Quaker Courage Vision: 

Help Penn live up to its own vision and values. As they state on their website they are for “excellence, freedom of inquiry and expression, and respect. Penn’s culture is inspired by its founder, Benjamin Franklin—open-minded and curious, inventive and practical, exhibiting brilliance across fields, imperfect but self-improving, and relentlessly focused on enhancing social good.”

Actions we want to do now: 

  • Add content to our blog, especially around issues we are watching.
  • Find information about other Penn groups and build connections.
  • Get in contact with other college courage groups and link their websites on our quakercourage.org blog
  • Come up with good motto and tagline
    • Since the meeting, updated blog tagline to “Leges sine moribus vanae – Laws without morals are useless”
  • Write our own letters to university leadership.
  • Expand outreach efforts to grow our membership

Homework before next meeting (Feb. 15, 4pm)

  • Read Penn’s statement on their values and words that guide them
  • Join our letter writing campaign. Paper letters encouraged!  If willing, share these for QC website by emailing them to info@quakercourage.org, but first delete anything that you do not want posted on the web.
  • Email info@quakercourage.org a paragraph about your concerns and what issues you are watching at Penn and universities/colleges elsewhere.

Sign up for the next meeting (Feb. 15, 4pm on Zoom)  and bring a friend.

Penn Scrubbed References to Diversity, Equity and Inclusion in 2025

Penn and the other Ivy League institutions made a huge mistake in February 2025. Apparently, our leaders had not read Timothy Snyder’s essential book “On Tyranny.”  Snyder’s first two lesson are “Do not obey in advance” and “Defend institutions.” When threatened with loss of Federal funds, Penn immediately went beyond what was requested to meet Trump’s demands.
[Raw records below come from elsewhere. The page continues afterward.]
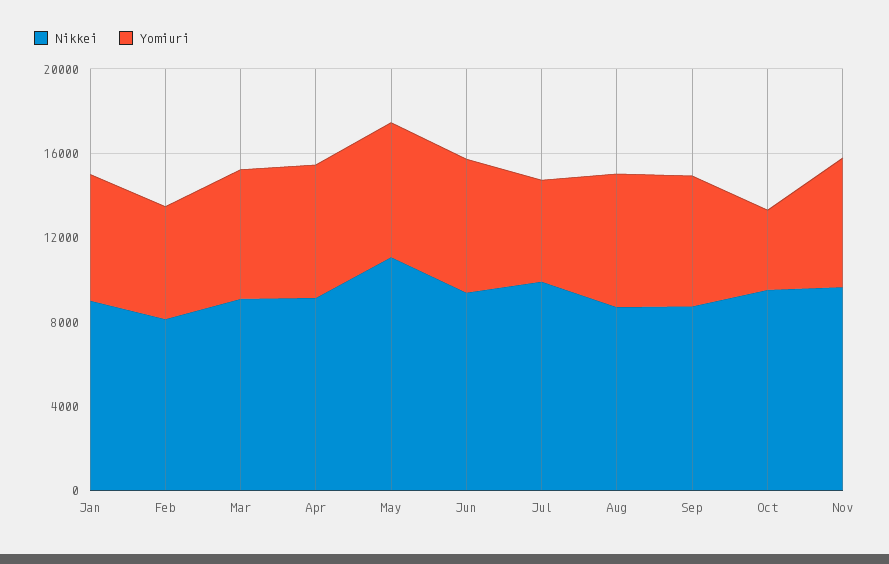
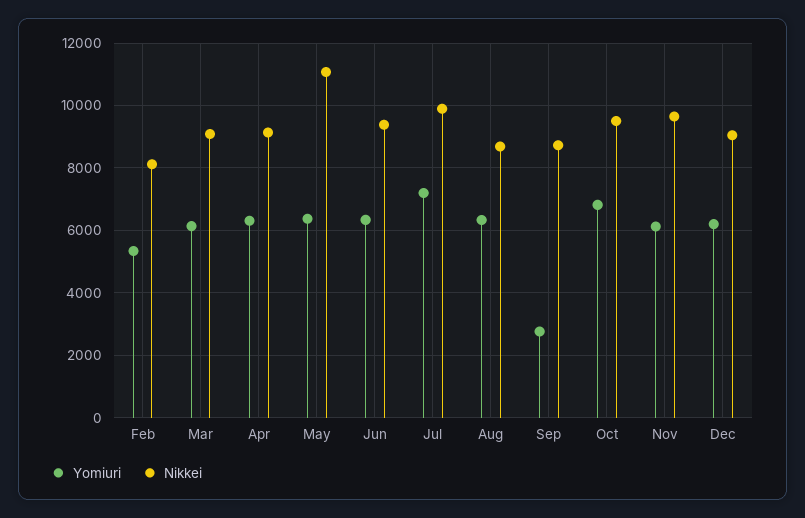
Nikkei, Jan: 9000 -> none
Yomiuri, Jan: 6000 -> none
Yomiuri, Jul: 5000 -> 7200
Yomiuri, Sep: 6000 -> 2800
Yomiuri, Oct: 4000 -> 6800
Yomiuri, Dec: none -> 6200
Nikkei, Dec: none -> 9000

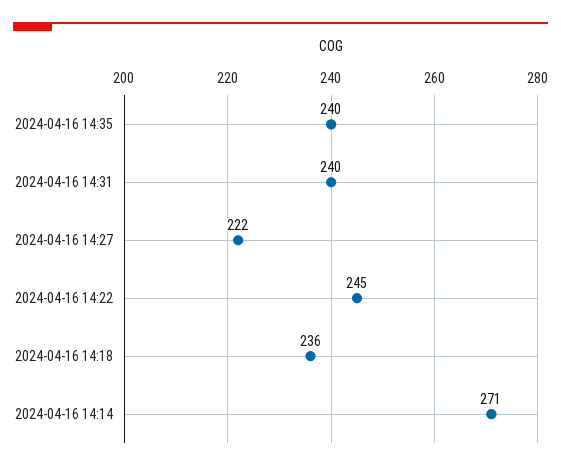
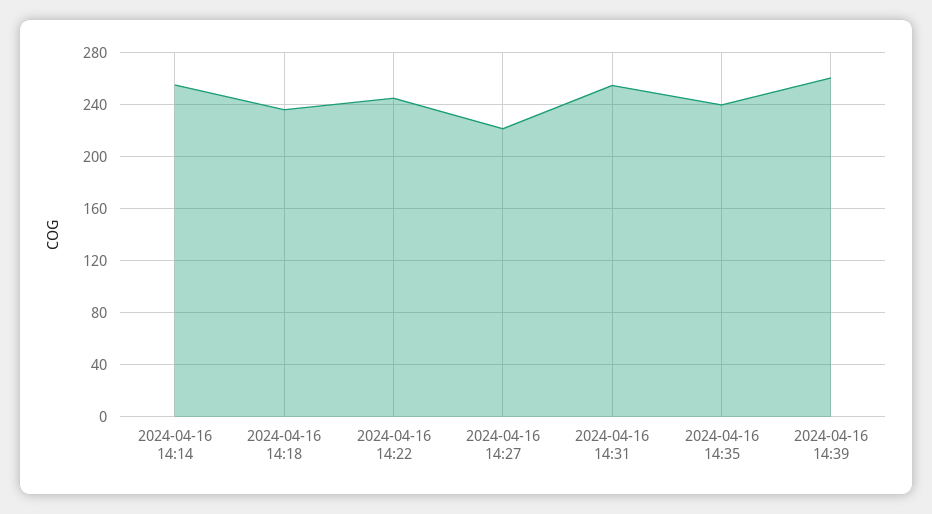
2024-04-16 14:31: 240 -> 255
2024-04-16 14:14: 271 -> 255
2024-04-16 14:39: none -> 260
It scrubbed all references to Diversity, Equity and Inclusion from web sites, department, staff titles, program description and outreach initiatives. Overnight the DEI office became the “Office of Academic Excellence and Engagement.” Penn officials apparently were intimidated by the unwarranted forced resignation of Pres. Liz McGill the previous year instigated by Penn Trustee Marc Rowan, a designer of Trump’s “Project 2025” plan to attack the nation’s elite institutions.

A group of alumni with experience in resisting the University in their student years immediately responded by buying a half page ad in the Daily Pennsylvanian that places a Spine on a flag and asks “What’s wrong with Diversity…Equity… Inclusion?

During Homecoming in November 2025, one of our Quaker Courage  members asked the same question of the Chair of the Trustees, Ramanan Raghavendran.  He responded that the university “certainly does not embrace the opposite of those principles – monolithic, inequitable and exclusionary.” That was a decent answer though lacking in specifics. We also learned the next day that Rowan is leaving the Trustee board.

Content of the DP ad: 
What's Wrong with DIVERSITY?
What's Wrong with EQUITY?
What's Wrong with INCLUSION?

Quaker Courage inaugural meeting

Are you affiliated with the University of Pennsylvania as an alum, faculty member, staff member, or donor? Do you want to help Penn stand strong in the face of federal attacks on academic freedom, free speech, and equal opportunity? Please join us on Zoom Sunday, January 18 at 4pm.

We’ll meet and work together to identify goals and objectives for Quaker Courage. How can we best encourage Penn’s leaders to resist government attacks on Penn and higher education overall? How can we best support leaders when they push back? We’ll identify and choose actions and determine timelines for these.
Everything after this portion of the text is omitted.